For injuries claimed to have been caused by the negligence of the Ohio & Pennsylvania Coal Company and its agents, Henry Davidson, then in life, commenced an action against the company to recover damages. On a trial had a judgment was rendered in his favor, which was afterwards set aside on error by the circuit court, and a new trial awarded. Afterwards, and before the new trial was had, Davidson died, and the action was revived in the name of his administrator, Alexander G. Smith. A trial was then had, which resulted in a verdict and judgment against the company. It was claimed that, on the death of the plaintiff, the action abated, under section 5144, Rev. St., and that the court erred in permitting it to be reversed. On error the judgment was affirmed by the circuit court. Error is prosecuted to this court to reverse the judgment on the ground, among other assignments, that there was error in the revivor of the action.

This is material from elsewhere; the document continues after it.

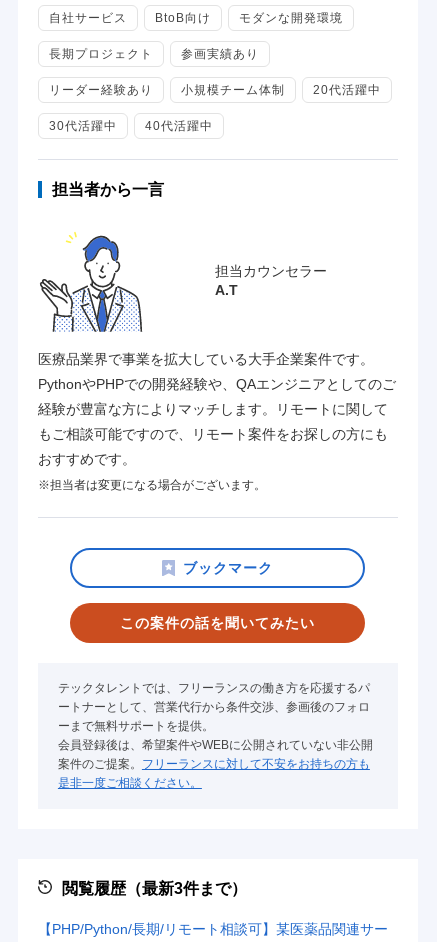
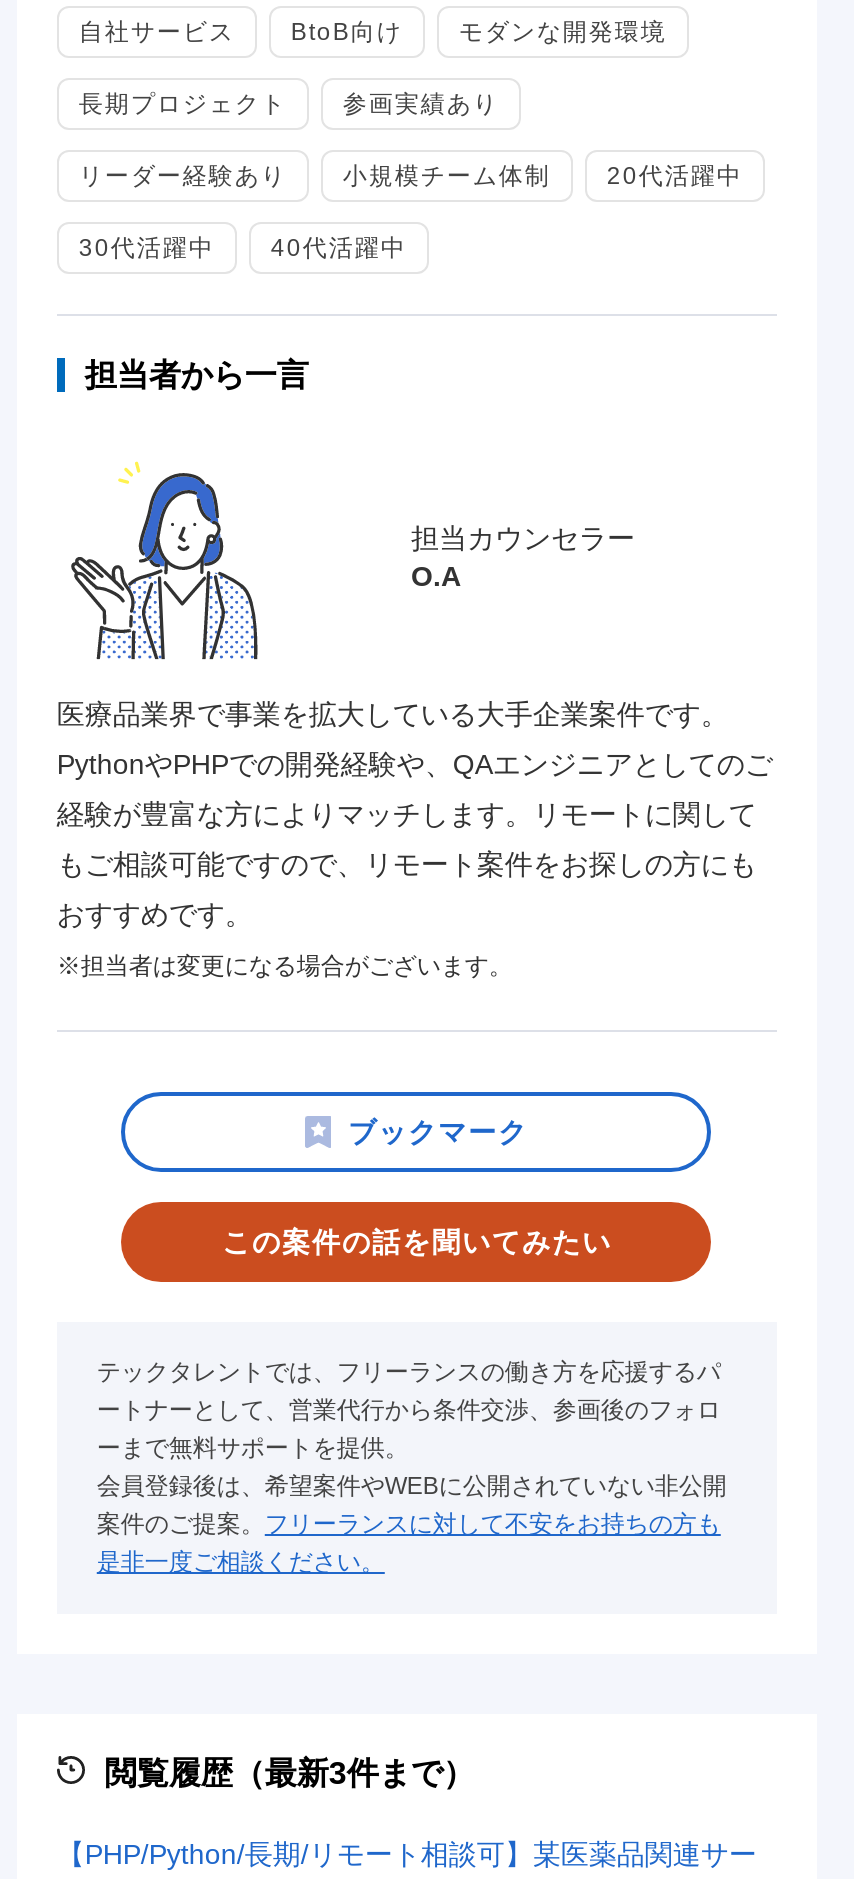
- [image]
+ [image]

- A.T
+ O.A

Blandin & Rice, John W. Morrison, and H. M. Daugherty, for plaintiff in error. Alex. G. & P. M. Smith and P. M. Ashford, for defendant in error.

PER CURIAM. We see no error in the ruling of the court. The action was a pending one at the death of the plaintiff. It is not within any of the enumerated exceptions of section 5144, and was therefore properly revived and prosecuted to judgment in the name of the administrator of the deceased plaintiff. Judgment affirmed.

(53 Ohio St. 251)

PENDERY v. ALLEN et al. (Supreme Court of Ohio. June 18, 1895.) FRAUDULENT CONVEYANCE-SUIT To Set AsideJUDGMENT AGAINST DEFENDANT-PARTICIPA

TION AS CREDITOR-NOTICE OF SUIT.

1. Where notice is given of the pendency and object of a suit to set aside a conveyance, claimed to have been made to defraud creditors, or to declare an assignment, giving preferences, a trust for the benefit of all the creditors of the assignor, and judgment is rendered against the defendant, he is not precluded by such notice from participating as a creditor (if one) in the distribution of the fund, though other creditors came in and complied with the provisions of the statute (section 6344, Rev. St.) giving to such creditors, with the plaintiff, a priority in its distribution.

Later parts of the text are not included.